Loss Function in ML

Posted by Fan Gong on March 8, 2019

For the next four articles, I am going to review some basic but important topics such as Loss function, evaluation method, regularization and so on. After that I will move to review Deep learning and start to learn NLP.

Started from my first machine learning article, I have emphasized loss function's importance. So after covering most of basic ML models, it is time to summarize all these loss functions.

1. What is loss function

1.1 Definition

A loss function is a function that maps an event or values of one or more variables onto a real number intuitively representing some "cost" associated with the event. Basically, it is a measure of how good a prediction model does in terms of being able to predict the expected outcome. Thus it is very natural to always minimize a loss function for a machine learning model.

1.2 Terms Comparison

I believe you must have also seen some terms like Cost Function or Objective Function when you are reading some machine learning articles and books. But what are theirs differences comparing with loss function?

Basically, they are not very strict terms and highly related. However:

Loss function is usually a function defined on a data point, prediction and label, and measures the penalty. For example: * square loss \(l(f(x_i|\theta),y_i) = (f(x_i|\theta)-y_i)^2\)

Cost function is usually more general. It might be a sum of loss functions over your training set plus some model complexity penalty (regularization). For example: * Mean Squared Error \(MSE(\theta) = \frac{1}{N}\sum_{i=1}^N(f(x_i|\theta)-y_i)^2\)

Objective function is the most general term for any function that you optimize during training. For example, when you perform MLE, the likelihood function will be the objective function you are going to maximize.

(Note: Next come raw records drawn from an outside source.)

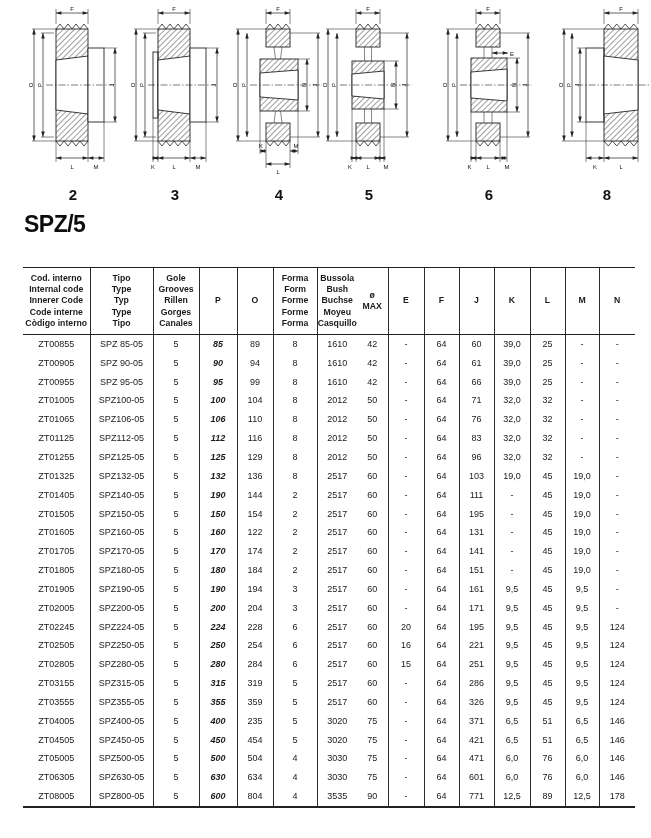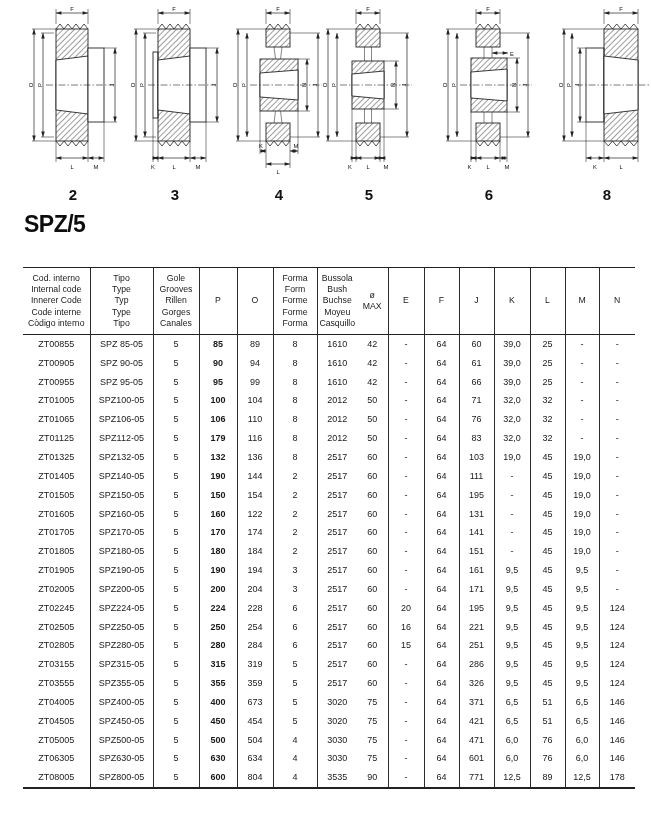--- a/index.html
+++ b/index.html
@@ -25,7 +25,7 @@
   
   #spztable{position:absolute;left:23px;top:267px;width:612px;border-collapse:collapse;
             table-layout:fixed;}
-  #spztable th{font-size:8.7px;font-weight:normal;white-space:pre-line;line-height:1.3;
+  #spztable th{font-size:8.7px;font-weight:bold;white-space:pre-line;line-height:1.3;
                text-align:center;vertical-align:middle;height:64px;padding:1px 0;
                border-top:1.8px solid #222;border-bottom:1.8px solid #222;}
   #spztable td{font-size:9px;text-align:center;vertical-align:middle;height:18.85px;

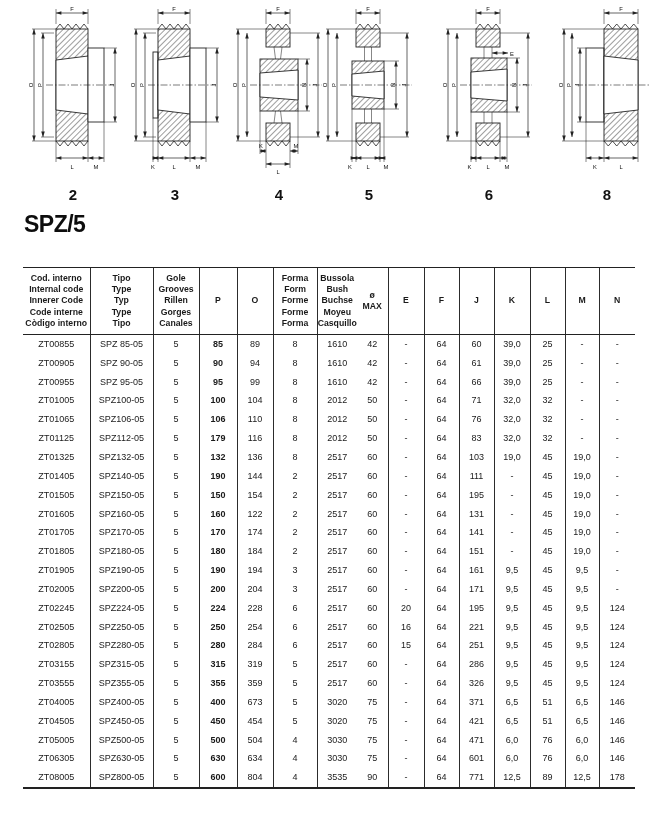--- a/index.html
+++ b/index.html
@@ -37,7 +37,7 @@
   #spztable th:nth-child(6),#spztable td:nth-child(6),
   #spztable th:nth-child(7),#spztable td:nth-child(7),
   #spztable th:nth-child(9),#spztable td:nth-child(9){border-left-width:1.8px;}
-  #spztable td.pcol{font-weight:bold;}
+  #spztable td.pcol{font-weight:bold;font-style:italic;}
 </style>
 </head>
 <body>

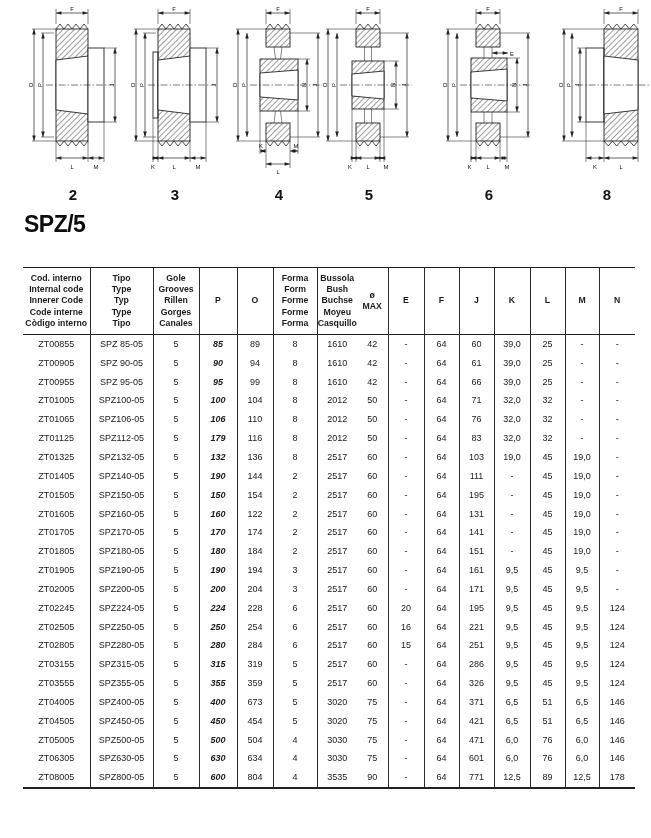--- a/index.html
+++ b/index.html
@@ -453,7 +453,7 @@
           <td>ZT01125</td>
           <td>SPZ112-05</td>
           <td>5</td>
-          <td class="pcol">179</td>
+          <td class="pcol">112</td>
           <td>116</td>
           <td>8</td>
           <td>2012</td>

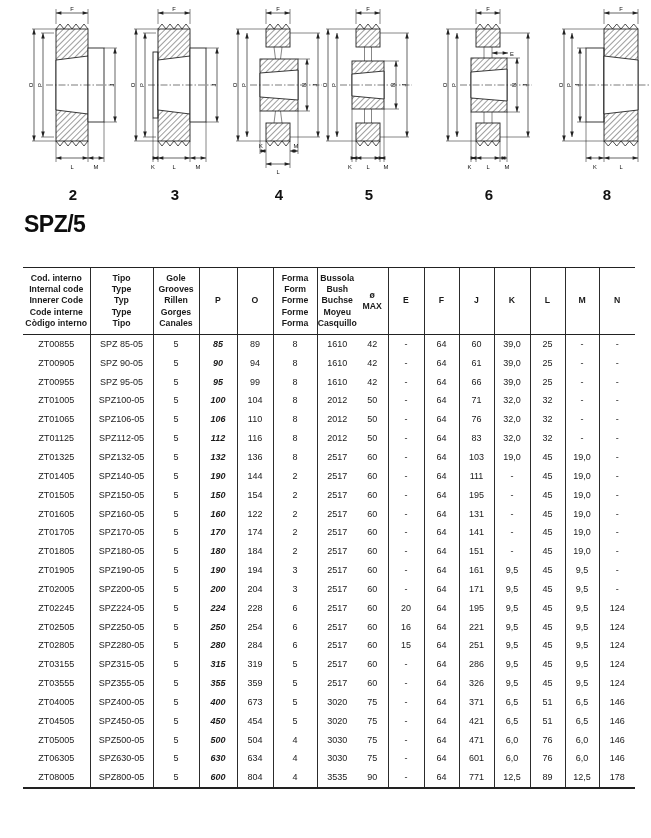--- a/index.html
+++ b/index.html
@@ -467,6 +467,23 @@
           <td>-</td>
         </tr>
         <tr>
+          <td>ZT01255</td>
+          <td>SPZ125-05</td>
+          <td>5</td>
+          <td class="pcol">125</td>
+          <td>129</td>
+          <td>8</td>
+          <td>2012</td>
+          <td>50</td>
+          <td>-</td>
+          <td>64</td>
+          <td>96</td>
+          <td>32,0</td>
+          <td>32</td>
+          <td>-</td>
+          <td>-</td>
+        </tr>
+        <tr>
           <td>ZT01325</td>
           <td>SPZ132-05</td>
           <td>5</td>

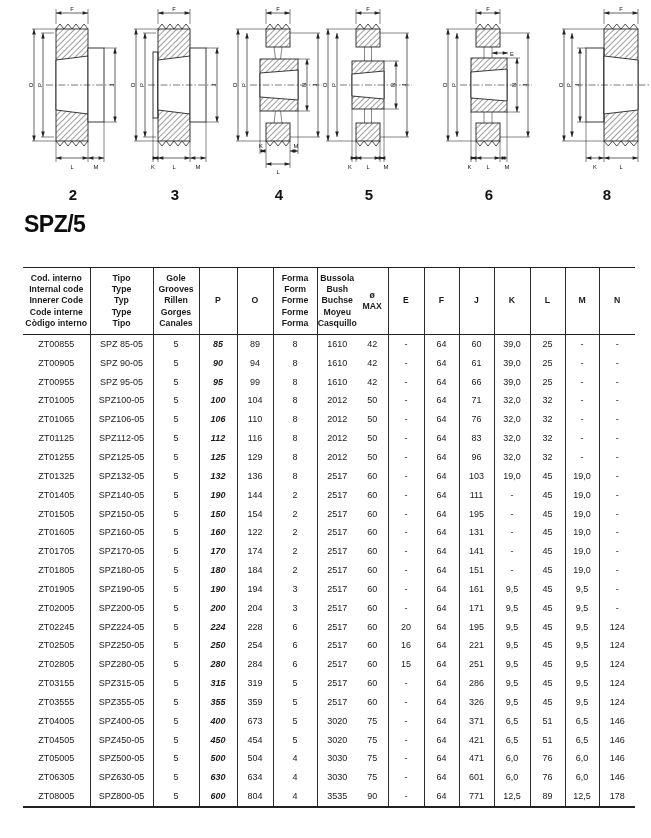--- a/index.html
+++ b/index.html
@@ -709,7 +709,7 @@
           <td>SPZ400-05</td>
           <td>5</td>
           <td class="pcol">400</td>
-          <td>673</td>
+          <td>235</td>
           <td>5</td>
           <td>3020</td>
           <td>75</td>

To make long story short, a loss function is a part of cost function which is a type of an objective function.

Explanation is from Cross Validated

2. Different type of Loss Function

After understanding what is loss function, then let's talk about each of loss function one by one in detail. Generally speaking, Loss functions can be broadly categorized into 2 types: Regression Loss and Classification Loss.

2.1 Regression Loss Function

Regression model aims to return a continuous target value. Mathematically, a regression model can be formulated as: \[min_{f(x)}\sum_{I=1}^nl(y_i-f(x_i)) + R_{\lambda}(f)\] Where \(f(x_i)\) is the regression model, \(y_i-f(x_i)\) represents the deviation between \(f(x_i)\) and target value, \(l(r)\) represents a loss function that measures the loss generated by deviation, \(R_{\lambda}(f)\) is the regularization term for reducing the risk of overfitting.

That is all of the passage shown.